◆ TASK DESCRIPTION:
Begin at the line below that holds "total_activities - The" and end at the line that holds "- Each channel", transcribing each line exactly and skipping any picture.

Segment Open

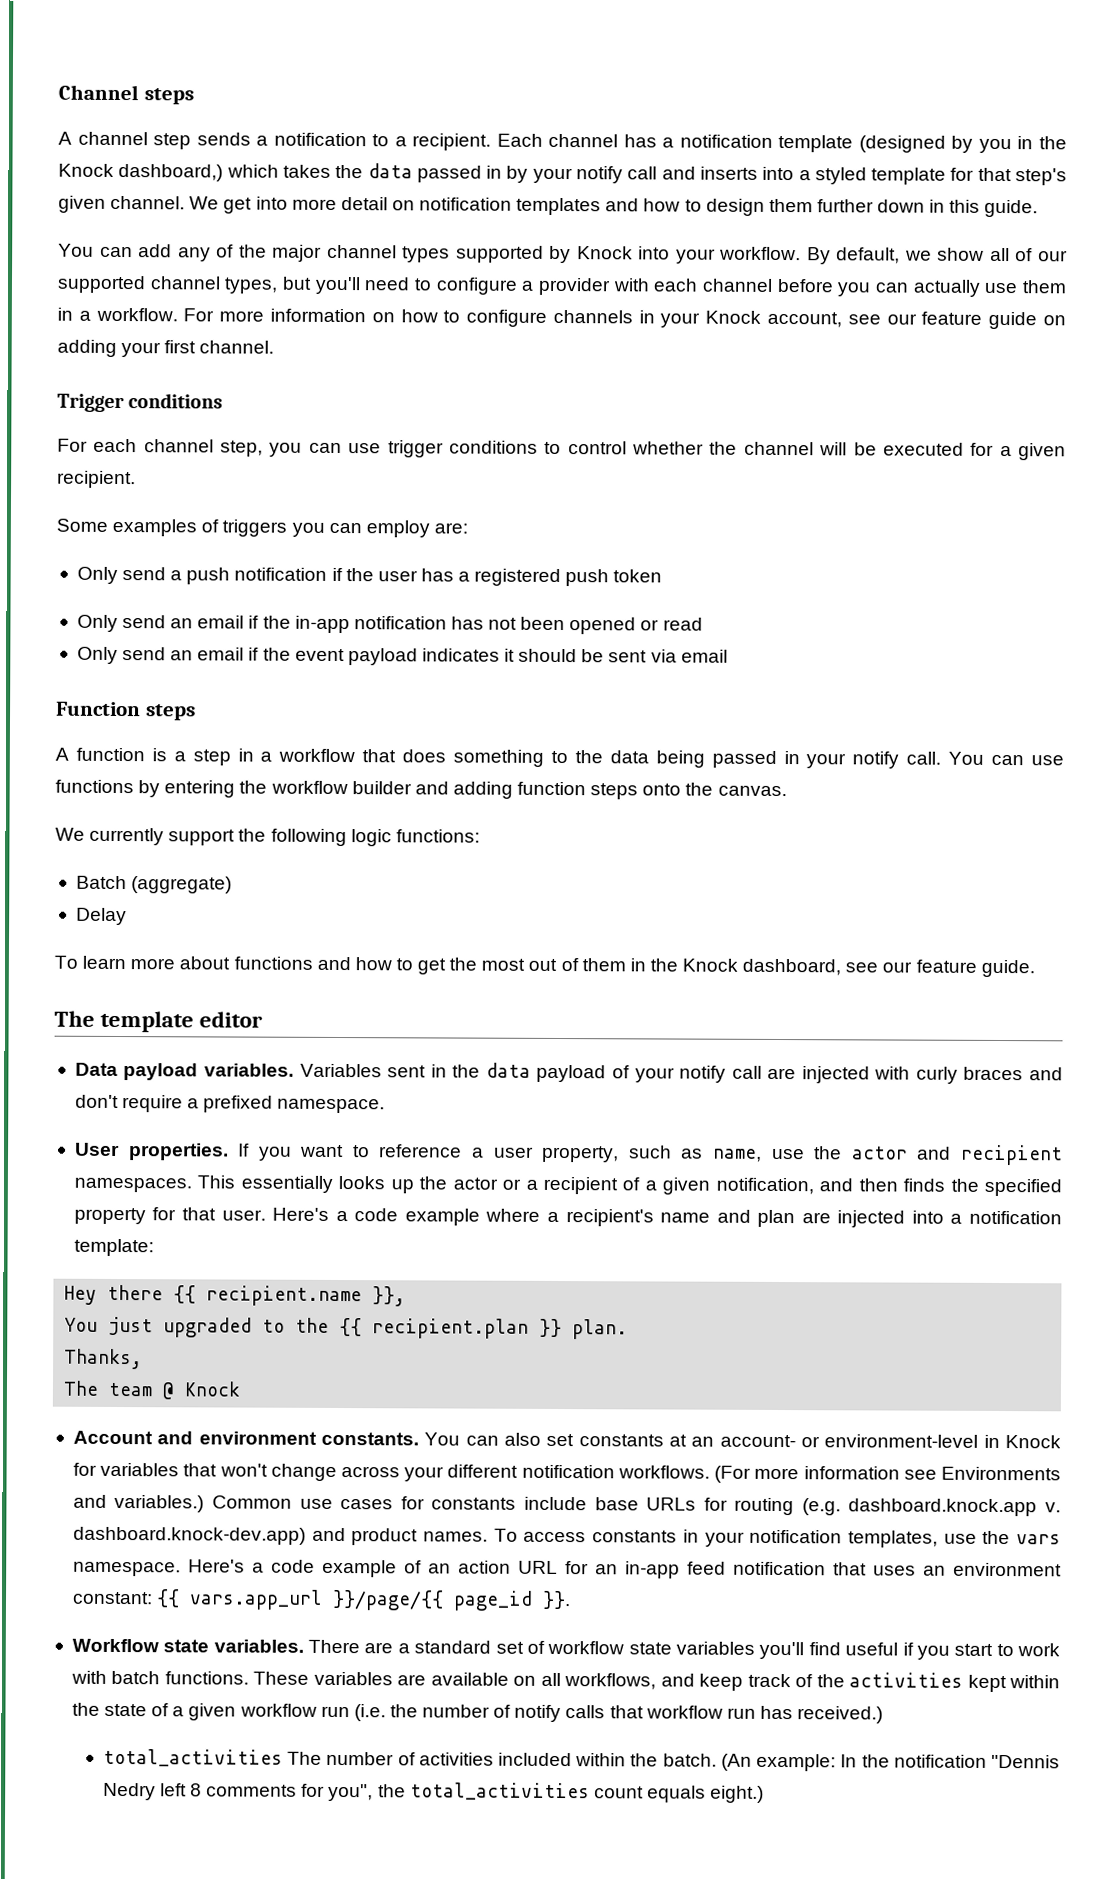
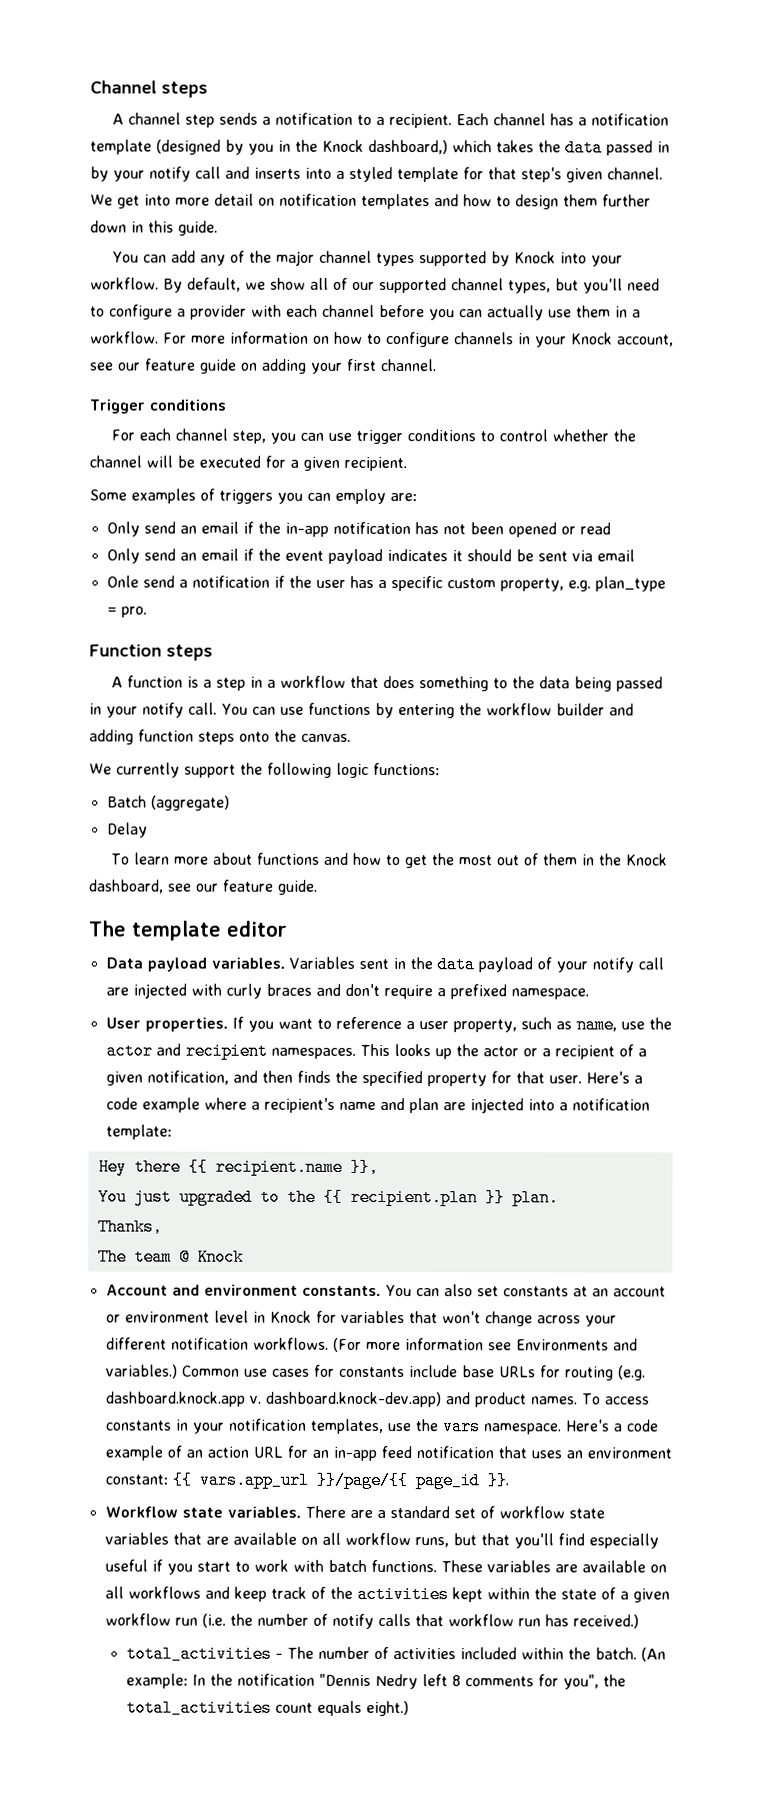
- Only send a push notification if the user has a registered push token
+ Onle send a notification if the user has a specific custom property, e.g. plan_type = pro.
- This essentially looks up the actor or a recipient of a given notification, and then finds the specified property for that user.
+ This looks up the actor or a recipient of a given notification, and then finds the specified property for that user.
- You can also set constants at an account- or environment-level in Knock for variables that won't change across your different notification workflows.
+ You can also set constants at an account or environment level in Knock for variables that won't change across your different notification workflows.
- There are a standard set of workflow state variables you'll find useful if you start to work with batch functions.
+ There are a standard set of workflow state variables that are available on all workflow runs, but that you'll find especially useful if you start to work with batch functions.
- These variables are available on all workflows, and keep track of the activities kept within the state of a given workflow run (i.e. the number of notify calls that workflow run has received.)
+ These variables are available on all workflows and keep track of the activities kept within the state of a given workflow run (i.e. the number of notify calls that workflow run has received.)
- total_activities The number of activities included within the batch.
+ total_activities - The number of activities included within the batch.

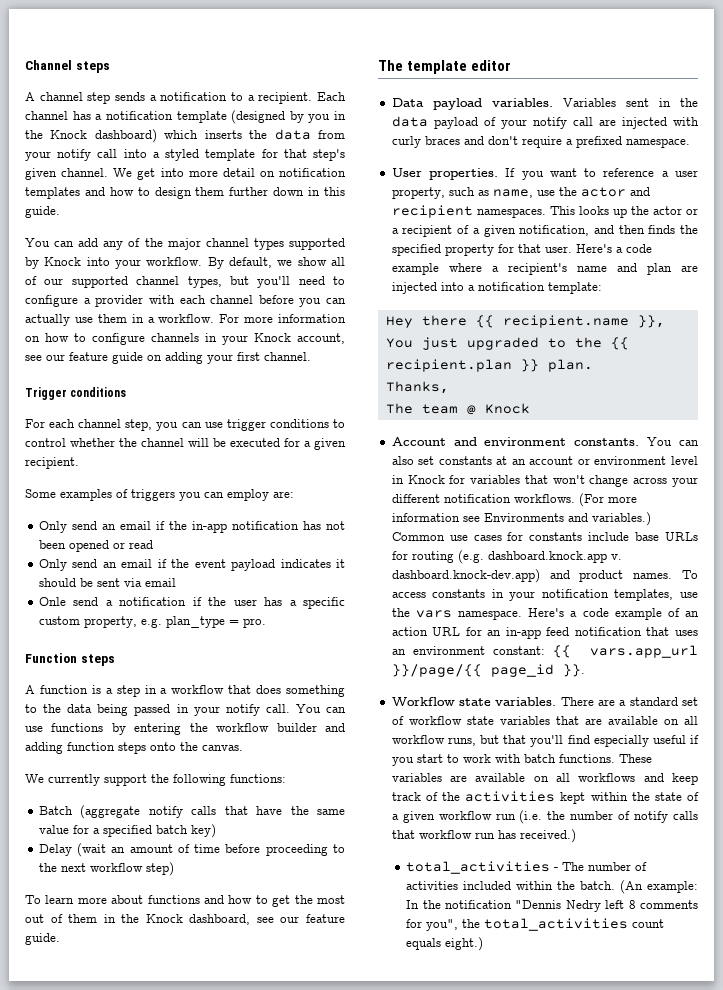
- Each channel has a notification template (designed by you in the Knock dashboard,) which takes the data passed in by your notify call and inserts into a styled template for that step's given channel.
+ Each channel has a notification template (designed by you in the Knock dashboard) which inserts the data from your notify call into a styled template for that step's given channel.
- We currently support the following logic functions:
+ We currently support the following functions:
- Batch (aggregate)
- Delay
+ Batch (aggregate notify calls that have the same value for a specified batch key)
+ Delay (wait an amount of time before proceeding to the next workflow step)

Segment Closed

◆ SOLUTION:
+ total_activities - The number of activities included within the batch.

- Each channel has a notification template (designed by you in the Knock dashboard,) which takes the data passed in by your notify call and inserts into a styled template for that step's given channel.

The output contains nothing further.